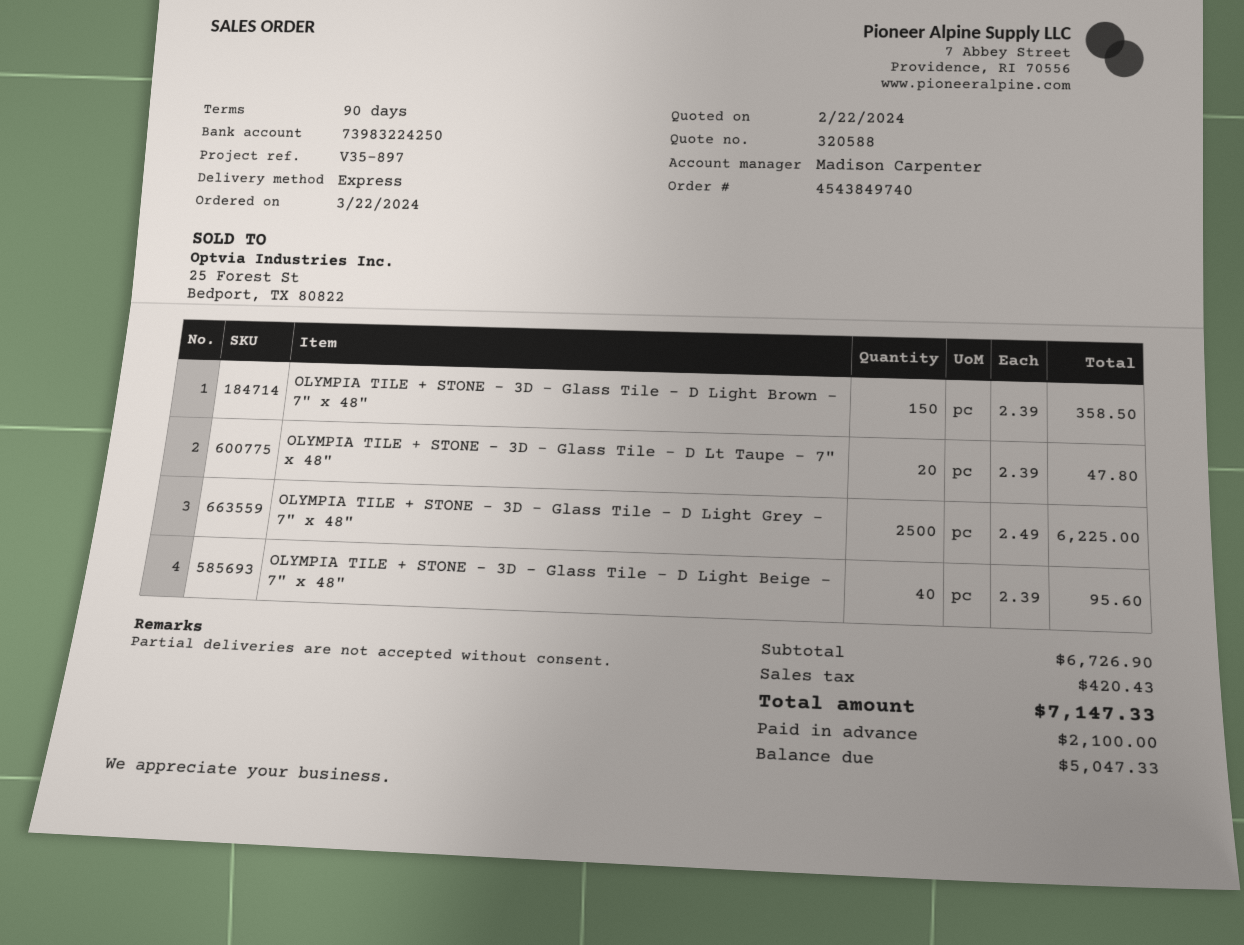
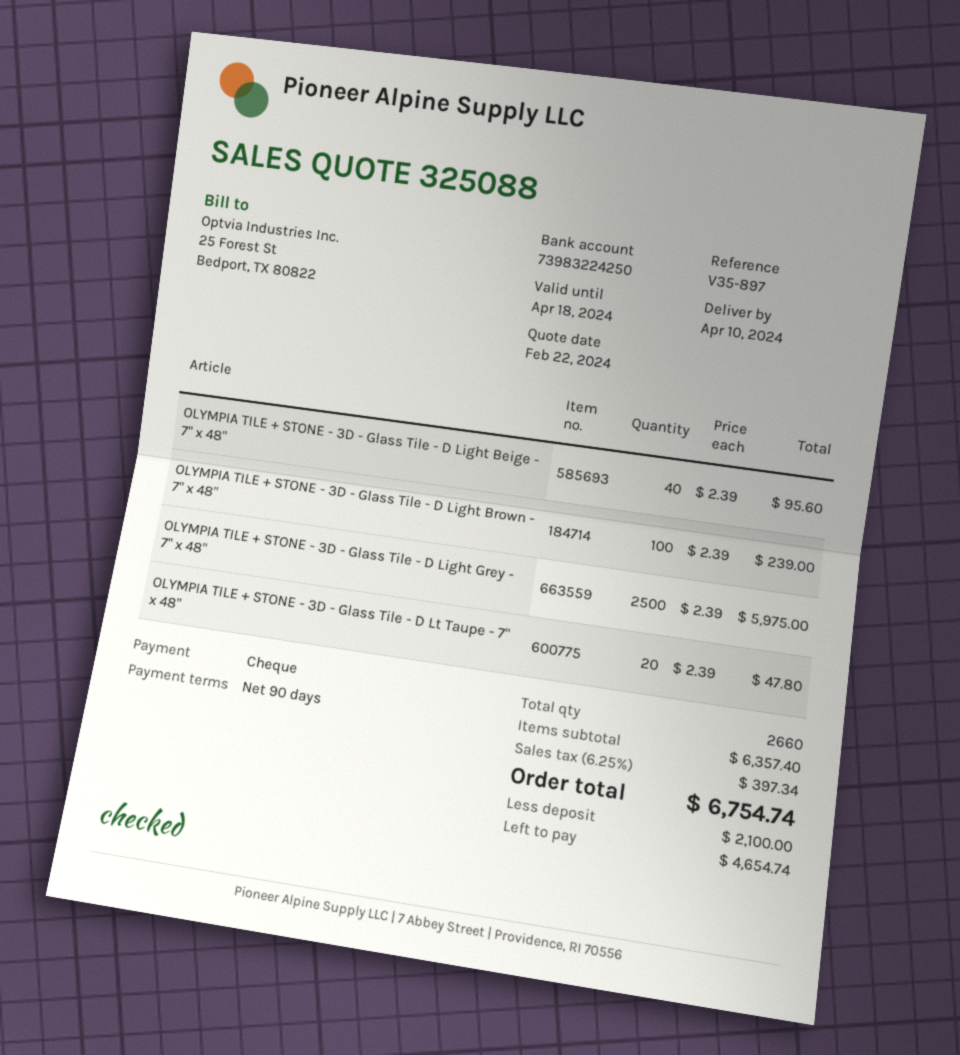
quote number: 320588 -> 325088
OLYMPIA TILE + STONE - 3D - Glass Tile - D Light Brown - 7" x 48": 150 x 2.39 = 358.50 -> 100 x 2.39 = 239.00
OLYMPIA TILE + STONE - 3D - Glass Tile - D Light Grey - 7" x 48": 2500 x 2.49 = 6225.00 -> 2500 x 2.39 = 5975.00
subtotal: 6726.90 -> 6357.40
tax: 420.43 -> 397.34
total: 7147.33 -> 6754.74
balance: 5047.33 -> 4654.74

------------------------------

AIM OF THE TASK: Pictures should be skipped, and the records retyped word for word.

RESULT FOR THIS EXERCISE:
quote number: 320588 -> 325088
OLYMPIA TILE + STONE - 3D - Glass Tile - D Light Brown - 7" x 48": 150 x 2.39 = 358.50 -> 100 x 2.39 = 239.00
OLYMPIA TILE + STONE - 3D - Glass Tile - D Light Grey - 7" x 48": 2500 x 2.49 = 6225.00 -> 2500 x 2.39 = 5975.00
subtotal: 6726.90 -> 6357.40
tax: 420.43 -> 397.34
total: 7147.33 -> 6754.74
balance: 5047.33 -> 4654.74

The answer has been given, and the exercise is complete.